> _BRIEF_
Your task is to give the records again exactly. Leave each picture out.

> _INFORMATION_
=== Section Start ===

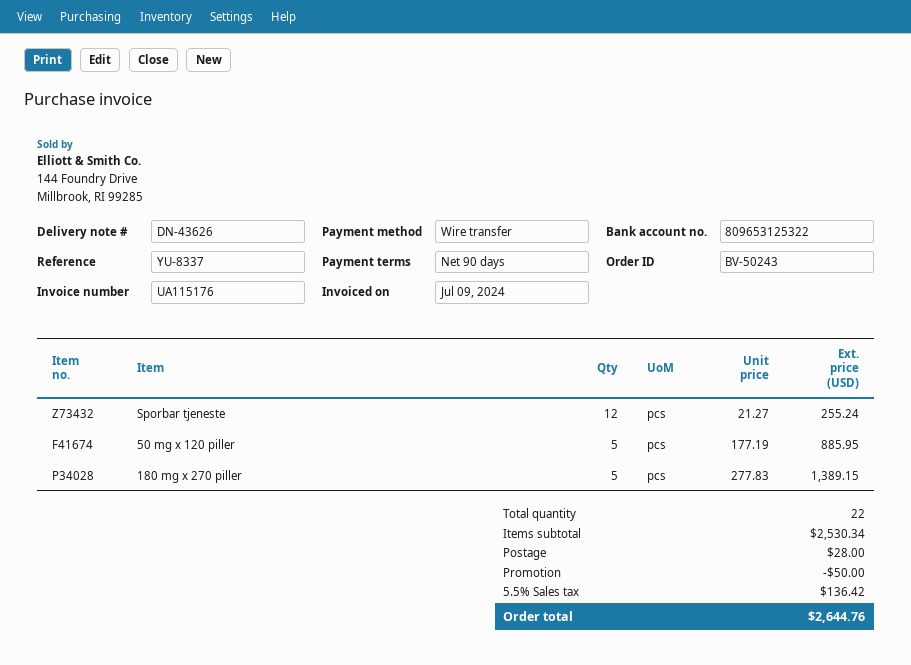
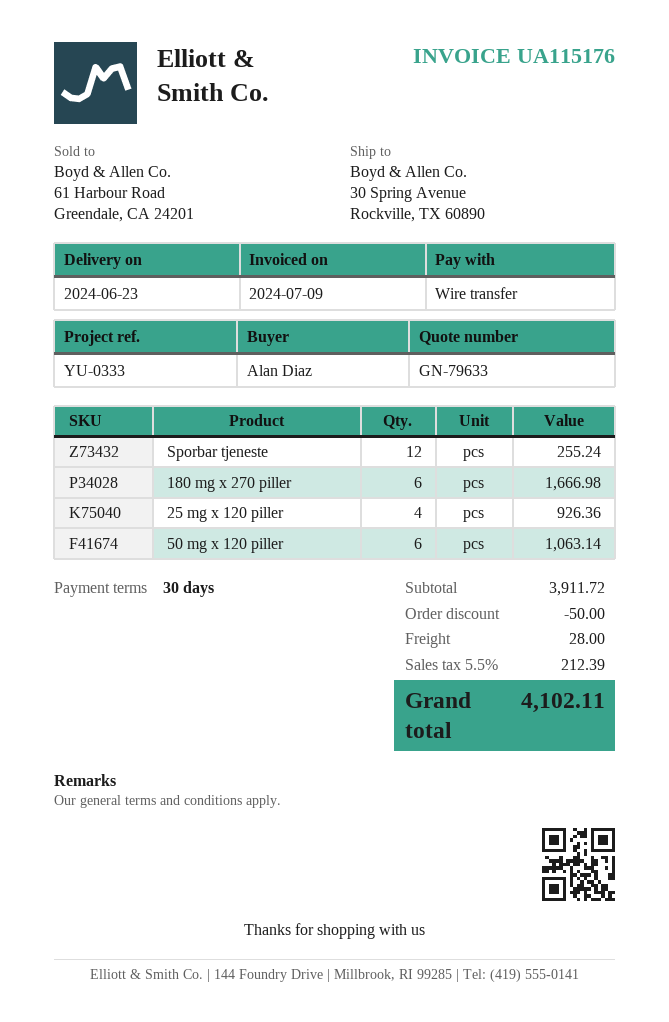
payment terms: 90 days -> 30 days
reference: YU-8337 -> YU-0333
50 mg x 120 piller: 5 for 885.95 -> 6 for 1063.14
180 mg x 270 piller: 5 for 1389.15 -> 6 for 1666.98
25 mg x 120 piller: none -> 4 for 926.36
subtotal: 2530.34 -> 3911.72
tax: 5.5% = 136.42 -> 5.5% = 212.39
total: 2644.76 -> 4102.11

=== Section End ===

> _ANSWER SECTION_
payment terms: 90 days -> 30 days
reference: YU-8337 -> YU-0333
50 mg x 120 piller: 5 for 885.95 -> 6 for 1063.14
180 mg x 270 piller: 5 for 1389.15 -> 6 for 1666.98
25 mg x 120 piller: none -> 4 for 926.36
subtotal: 2530.34 -> 3911.72
tax: 5.5% = 136.42 -> 5.5% = 212.39
total: 2644.76 -> 4102.11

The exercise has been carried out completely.